Merlin rushed to the baskets of scrolls and began rifling through them. “Not exactly,” he said as he plucked two rolls of parchment from the bundles. “The work of the magic will fade from what they touched without that individual’s force sustaining it, but the gift itself returns to circulation. In theory, babies are born all over the world with gifts every day. It should stand to reason that somewhere, a child was born with her gift the day she died. As long as we’ve studied it, magic functioned like air, a resource we use that recycles itself.”
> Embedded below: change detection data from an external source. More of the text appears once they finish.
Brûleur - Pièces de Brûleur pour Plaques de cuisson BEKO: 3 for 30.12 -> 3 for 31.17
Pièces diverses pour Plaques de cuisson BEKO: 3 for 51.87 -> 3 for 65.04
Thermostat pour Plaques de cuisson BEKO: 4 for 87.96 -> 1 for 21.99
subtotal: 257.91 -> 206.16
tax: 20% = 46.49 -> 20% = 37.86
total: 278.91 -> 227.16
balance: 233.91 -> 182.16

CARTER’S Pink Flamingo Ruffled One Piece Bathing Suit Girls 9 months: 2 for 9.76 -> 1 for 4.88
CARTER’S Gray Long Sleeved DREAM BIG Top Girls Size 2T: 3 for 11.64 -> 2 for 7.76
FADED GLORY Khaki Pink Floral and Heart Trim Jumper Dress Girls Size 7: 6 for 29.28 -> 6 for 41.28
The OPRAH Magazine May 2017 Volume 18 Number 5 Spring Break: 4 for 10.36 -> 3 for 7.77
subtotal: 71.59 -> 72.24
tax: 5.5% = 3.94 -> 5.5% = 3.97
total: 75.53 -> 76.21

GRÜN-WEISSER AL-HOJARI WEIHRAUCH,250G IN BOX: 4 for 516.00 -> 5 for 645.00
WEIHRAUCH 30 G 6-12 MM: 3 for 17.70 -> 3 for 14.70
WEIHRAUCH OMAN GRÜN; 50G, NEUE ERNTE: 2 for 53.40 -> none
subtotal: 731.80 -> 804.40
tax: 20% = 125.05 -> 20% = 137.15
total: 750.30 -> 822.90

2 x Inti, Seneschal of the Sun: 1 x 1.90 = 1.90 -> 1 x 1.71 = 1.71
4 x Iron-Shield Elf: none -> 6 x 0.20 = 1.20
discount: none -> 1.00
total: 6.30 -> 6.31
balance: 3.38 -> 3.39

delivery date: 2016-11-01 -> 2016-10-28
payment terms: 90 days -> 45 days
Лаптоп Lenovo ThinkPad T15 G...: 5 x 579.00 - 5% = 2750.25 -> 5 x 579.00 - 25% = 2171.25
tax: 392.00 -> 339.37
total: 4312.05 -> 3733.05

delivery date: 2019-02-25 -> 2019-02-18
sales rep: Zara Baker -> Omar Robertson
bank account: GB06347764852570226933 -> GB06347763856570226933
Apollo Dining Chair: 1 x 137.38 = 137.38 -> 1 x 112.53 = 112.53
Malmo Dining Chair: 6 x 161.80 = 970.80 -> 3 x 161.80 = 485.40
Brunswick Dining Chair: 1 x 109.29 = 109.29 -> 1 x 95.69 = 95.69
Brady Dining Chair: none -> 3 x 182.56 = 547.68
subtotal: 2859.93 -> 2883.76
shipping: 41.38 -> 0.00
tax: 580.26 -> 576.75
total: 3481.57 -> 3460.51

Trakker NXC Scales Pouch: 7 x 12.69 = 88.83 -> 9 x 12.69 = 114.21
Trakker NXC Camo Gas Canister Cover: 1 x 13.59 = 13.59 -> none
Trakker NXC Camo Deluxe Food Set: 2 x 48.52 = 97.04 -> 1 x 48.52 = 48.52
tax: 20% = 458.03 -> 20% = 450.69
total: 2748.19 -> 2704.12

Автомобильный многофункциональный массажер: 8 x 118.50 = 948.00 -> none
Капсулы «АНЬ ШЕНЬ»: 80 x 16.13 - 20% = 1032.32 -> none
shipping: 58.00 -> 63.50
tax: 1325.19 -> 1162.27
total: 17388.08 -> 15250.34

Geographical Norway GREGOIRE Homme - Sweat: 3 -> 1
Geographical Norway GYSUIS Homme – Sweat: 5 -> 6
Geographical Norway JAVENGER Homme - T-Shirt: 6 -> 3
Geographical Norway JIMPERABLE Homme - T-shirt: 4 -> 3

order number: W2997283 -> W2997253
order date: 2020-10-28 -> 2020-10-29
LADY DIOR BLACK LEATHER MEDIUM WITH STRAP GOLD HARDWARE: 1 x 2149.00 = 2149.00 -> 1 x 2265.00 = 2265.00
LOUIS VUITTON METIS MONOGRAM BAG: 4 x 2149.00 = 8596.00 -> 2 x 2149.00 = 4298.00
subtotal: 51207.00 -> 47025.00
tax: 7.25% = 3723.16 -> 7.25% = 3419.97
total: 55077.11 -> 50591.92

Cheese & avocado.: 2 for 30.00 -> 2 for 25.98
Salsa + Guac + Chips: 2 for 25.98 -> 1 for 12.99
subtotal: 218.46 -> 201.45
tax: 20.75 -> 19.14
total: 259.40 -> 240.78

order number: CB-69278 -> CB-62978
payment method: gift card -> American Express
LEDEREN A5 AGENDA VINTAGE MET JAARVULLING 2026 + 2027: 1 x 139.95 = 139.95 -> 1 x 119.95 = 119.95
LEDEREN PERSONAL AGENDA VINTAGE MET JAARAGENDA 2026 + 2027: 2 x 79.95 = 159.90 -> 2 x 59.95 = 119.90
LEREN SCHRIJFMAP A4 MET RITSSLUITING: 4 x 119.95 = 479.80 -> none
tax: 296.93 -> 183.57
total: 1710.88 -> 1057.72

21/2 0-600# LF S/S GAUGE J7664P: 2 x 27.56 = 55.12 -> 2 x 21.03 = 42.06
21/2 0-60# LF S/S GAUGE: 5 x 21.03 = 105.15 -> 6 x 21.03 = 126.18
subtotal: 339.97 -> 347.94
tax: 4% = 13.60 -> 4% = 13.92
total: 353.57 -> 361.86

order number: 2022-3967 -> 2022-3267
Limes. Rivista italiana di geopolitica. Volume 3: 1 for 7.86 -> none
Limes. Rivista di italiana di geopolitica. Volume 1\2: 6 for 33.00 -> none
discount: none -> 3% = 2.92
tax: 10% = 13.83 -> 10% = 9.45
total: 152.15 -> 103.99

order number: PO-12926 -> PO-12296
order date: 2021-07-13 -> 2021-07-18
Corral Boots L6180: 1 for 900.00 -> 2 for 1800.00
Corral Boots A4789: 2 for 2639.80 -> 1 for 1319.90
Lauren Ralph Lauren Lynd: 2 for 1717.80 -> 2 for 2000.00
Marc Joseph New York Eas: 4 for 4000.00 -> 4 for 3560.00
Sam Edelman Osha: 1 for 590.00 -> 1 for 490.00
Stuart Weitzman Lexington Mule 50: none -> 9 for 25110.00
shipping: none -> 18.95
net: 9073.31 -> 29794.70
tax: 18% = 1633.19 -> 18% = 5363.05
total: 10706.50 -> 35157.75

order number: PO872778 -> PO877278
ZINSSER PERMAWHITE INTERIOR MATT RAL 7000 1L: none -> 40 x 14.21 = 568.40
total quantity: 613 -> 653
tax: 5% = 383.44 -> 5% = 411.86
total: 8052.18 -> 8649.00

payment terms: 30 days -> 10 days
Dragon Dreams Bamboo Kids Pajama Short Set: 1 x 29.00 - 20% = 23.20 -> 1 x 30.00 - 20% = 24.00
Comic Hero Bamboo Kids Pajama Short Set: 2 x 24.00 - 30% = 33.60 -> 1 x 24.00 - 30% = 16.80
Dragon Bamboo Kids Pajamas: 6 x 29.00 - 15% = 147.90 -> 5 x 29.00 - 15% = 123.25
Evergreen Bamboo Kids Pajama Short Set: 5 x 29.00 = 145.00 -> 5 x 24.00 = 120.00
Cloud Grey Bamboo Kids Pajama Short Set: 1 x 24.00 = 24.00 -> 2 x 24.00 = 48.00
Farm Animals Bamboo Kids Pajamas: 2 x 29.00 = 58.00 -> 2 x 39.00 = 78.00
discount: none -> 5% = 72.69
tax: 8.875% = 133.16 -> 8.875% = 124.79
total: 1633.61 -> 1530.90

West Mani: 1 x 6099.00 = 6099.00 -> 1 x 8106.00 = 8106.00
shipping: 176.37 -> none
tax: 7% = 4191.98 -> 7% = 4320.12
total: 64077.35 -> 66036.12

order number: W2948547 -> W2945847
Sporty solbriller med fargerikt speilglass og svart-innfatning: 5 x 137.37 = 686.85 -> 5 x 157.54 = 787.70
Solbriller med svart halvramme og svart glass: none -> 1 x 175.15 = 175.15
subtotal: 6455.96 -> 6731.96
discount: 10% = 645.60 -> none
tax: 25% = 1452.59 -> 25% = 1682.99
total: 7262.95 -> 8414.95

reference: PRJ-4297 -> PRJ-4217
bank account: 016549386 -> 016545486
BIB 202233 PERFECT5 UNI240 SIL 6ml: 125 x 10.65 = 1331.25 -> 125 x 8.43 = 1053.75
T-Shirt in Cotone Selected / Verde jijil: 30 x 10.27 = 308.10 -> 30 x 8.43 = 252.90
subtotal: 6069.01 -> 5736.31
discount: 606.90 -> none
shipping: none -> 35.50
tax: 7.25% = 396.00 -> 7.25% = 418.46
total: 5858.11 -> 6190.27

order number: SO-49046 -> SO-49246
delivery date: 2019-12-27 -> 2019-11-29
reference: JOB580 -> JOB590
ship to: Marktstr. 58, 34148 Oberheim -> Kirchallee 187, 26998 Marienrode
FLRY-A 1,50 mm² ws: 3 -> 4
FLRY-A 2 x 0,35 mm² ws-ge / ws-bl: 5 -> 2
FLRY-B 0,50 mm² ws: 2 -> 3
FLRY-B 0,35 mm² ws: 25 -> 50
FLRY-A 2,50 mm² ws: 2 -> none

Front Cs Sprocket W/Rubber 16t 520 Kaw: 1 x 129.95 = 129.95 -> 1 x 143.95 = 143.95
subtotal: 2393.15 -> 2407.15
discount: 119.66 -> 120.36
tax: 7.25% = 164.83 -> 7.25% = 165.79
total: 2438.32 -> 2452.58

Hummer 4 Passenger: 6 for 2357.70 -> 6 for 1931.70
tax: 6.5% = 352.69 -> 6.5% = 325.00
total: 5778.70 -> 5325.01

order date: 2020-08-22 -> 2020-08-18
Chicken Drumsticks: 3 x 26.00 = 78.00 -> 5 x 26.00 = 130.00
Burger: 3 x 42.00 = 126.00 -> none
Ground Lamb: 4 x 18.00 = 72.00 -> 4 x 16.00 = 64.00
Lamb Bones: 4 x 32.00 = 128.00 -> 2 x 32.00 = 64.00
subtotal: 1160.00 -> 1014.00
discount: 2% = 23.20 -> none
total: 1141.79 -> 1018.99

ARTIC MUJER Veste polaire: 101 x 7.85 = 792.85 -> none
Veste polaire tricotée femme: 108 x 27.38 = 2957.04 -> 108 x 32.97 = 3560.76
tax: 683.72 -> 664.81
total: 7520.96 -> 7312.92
She nodded. “But not since Viviane?”
Merlin stopped packing and looked at Vera in earnest. He seemed older than she remembered. “Not since Viviane,” he confirmed. “I’ve spoken with Arthur, but …” He shook his head. “I’m sorry that this is on your shoulders, but he needs to hear it from you. If you tell him you need him, I don’t believe he will refuse you.”
“I hardly see him. I don’t know how to even get a word in—”
Merlin dropped to his knee in front of Vera, his eyes rent with desperation. “Please,” he said. “Please try. The situation is being gravely underestimated.”
Vera swallowed, alarmed that the plea was as evident in his face as it was in his words. “I will. But what if he says no?”
Merlin sighed as he rose and resumed gathering his things. “We’ll consider magical intervention when I return.”
Under different circumstances, the lengths to which Arthur went to avoid speaking with Vera might have been amusing. She’d thought dinners might be her best option to corner him now that he attended them. After all, they were in the same room and right next to each other for at least the length of a meal. But the performance from the acting troupe hadn’t been a one-time visit. Every subsequent evening brought yet another performance, which would have been infuriating if each wasn’t as wonderful as the last, some with magical elements and some without.